Si la obra de Zurita y de la generalidad de los cronistas de Aragón de los siglos pasados levantaba recelos en la corte de Madrid, en los días que nos han tocado vivir, la Historia de Aragón, tan fecundamente evocada y estudiada durante los aproximadamente 15 primeros años de régimen democrático, ha pasado a ser una materia excesivamente incómoda para nuestros poderes públicos de hoy día como para reconocer en ella una herramienta intelectual susceptible de mejorar la capacidad de desarrollar criterio y perspectiva del pueblo aragonés. La verdad registrada por los cronistas servía para fortalecer la idea de Aragón en los siglos pasados.

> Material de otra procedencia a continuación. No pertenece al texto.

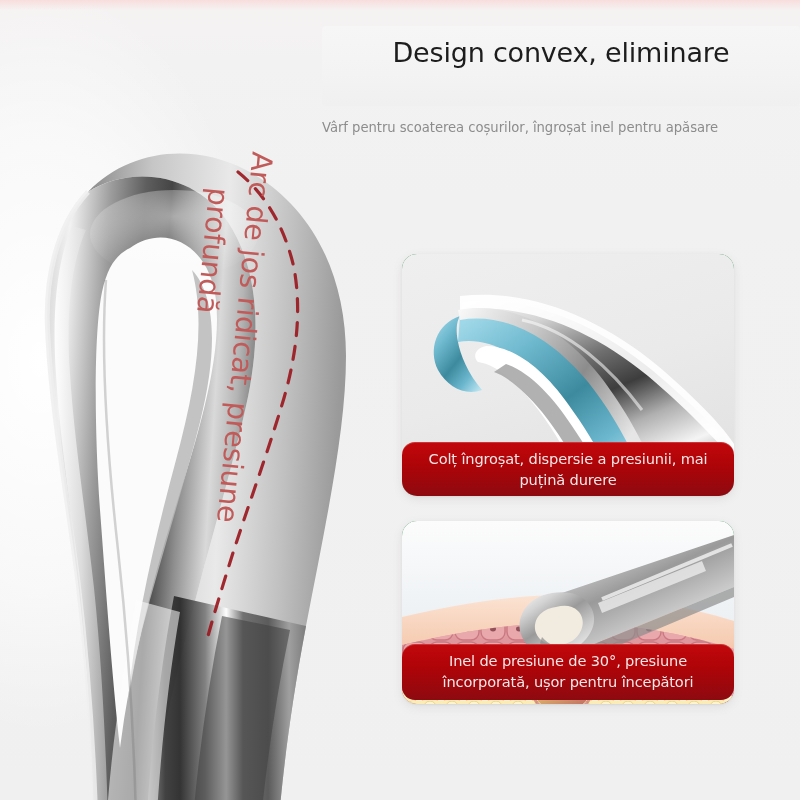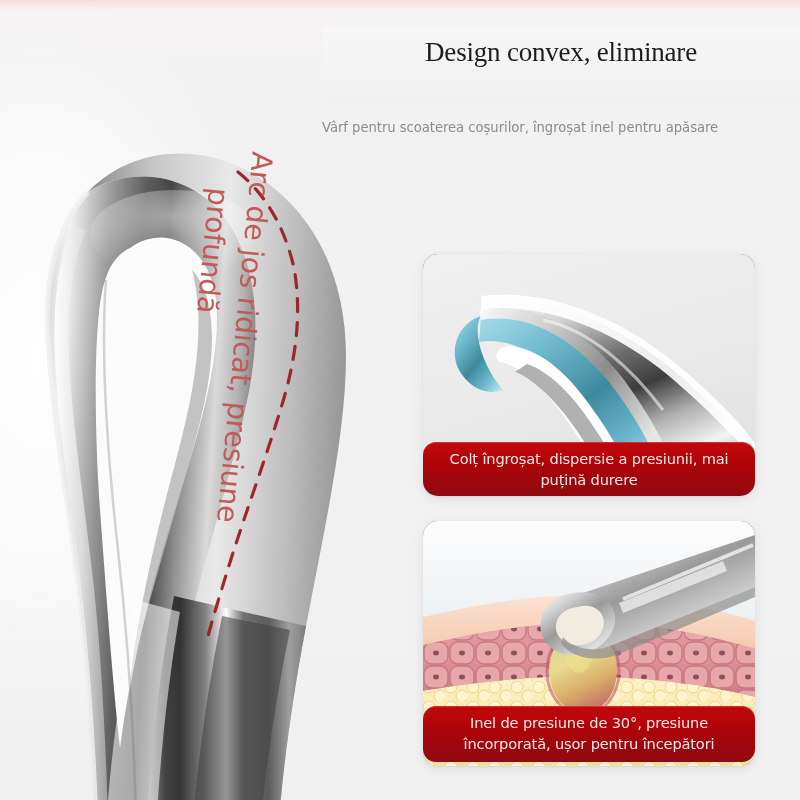"Design convex, eliminare" .headline { font-family: Liberation Serif, serif -> none }
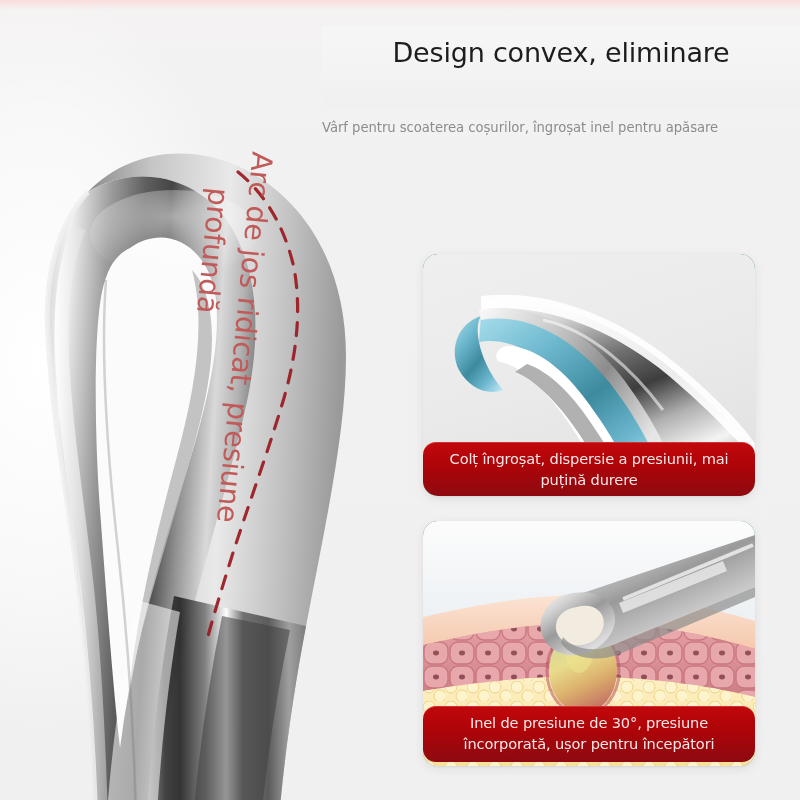"Colț îngroșat, dispersie a presiunii," .card { left: 423px -> 402px }
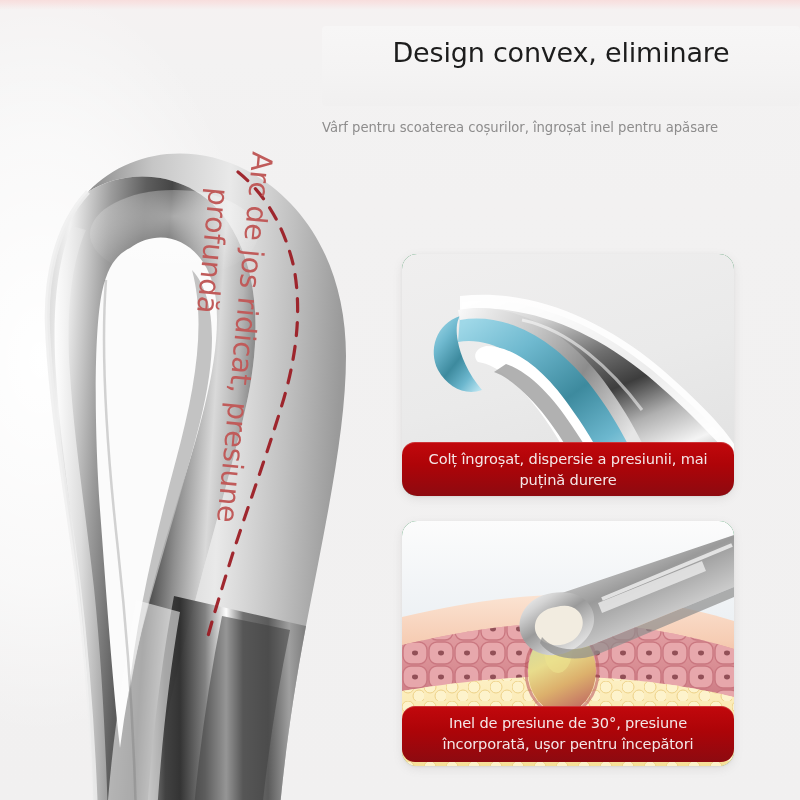"Inel de presiune de 30°," .card-bot { height: 245px -> 183px }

En los siglos actuales, simplemente, se considera indeseable y hasta peligroso.

Son precisamente quienes detentan la responsabilidad de trasladar su adecuado conocimiento al currículum educativo aragonés los más reacios a enseñarla y a suscitar el debate y la opinión que su interpretación debería generar en una sociedad que, se supone, considera la capacidad crítica como uno de los activos más preciados para la convivencia en democracia.

Frente a este ignominiosa política de desmemoria, ignorancia y dóciles encefalogramas planos de los que se nutren las lealtades ciegas, otros creemos que la Historia, hoy como siempre, sirve para mucho más que para dar “ambiente” a los argumentos literarios del género –hoy tan en boga- de la novela histórica. El conocimiento de la propia Historia y la reflexión sobre la misma aporta las referencias que ayudan a ubicarse en el mundo a los colectivos humanos que tengan una mínima vocación de contribuir en algo a su propia libertad y progreso y al del resto de la Humanidad. Esa sabiduría es precisamente la que hace a los pueblos conscientes de sus grandezas y miserias, reafirmando la autoestima de las personas en la conformación de su sentido cívico, al tiempo que destierran el abominable orgullo irracional de los nacionalismos excluyentes. Reivindiquemos, pues, la Historia como una más de las muchas herramientas intelectuales de análisis de nuestro mundo, nuestros problemas y nuestros desafíos de hoy, frente a su desprestigio, su olvido calculado o la manipulación que otros ejercen de la comprensión de nuestra realidad.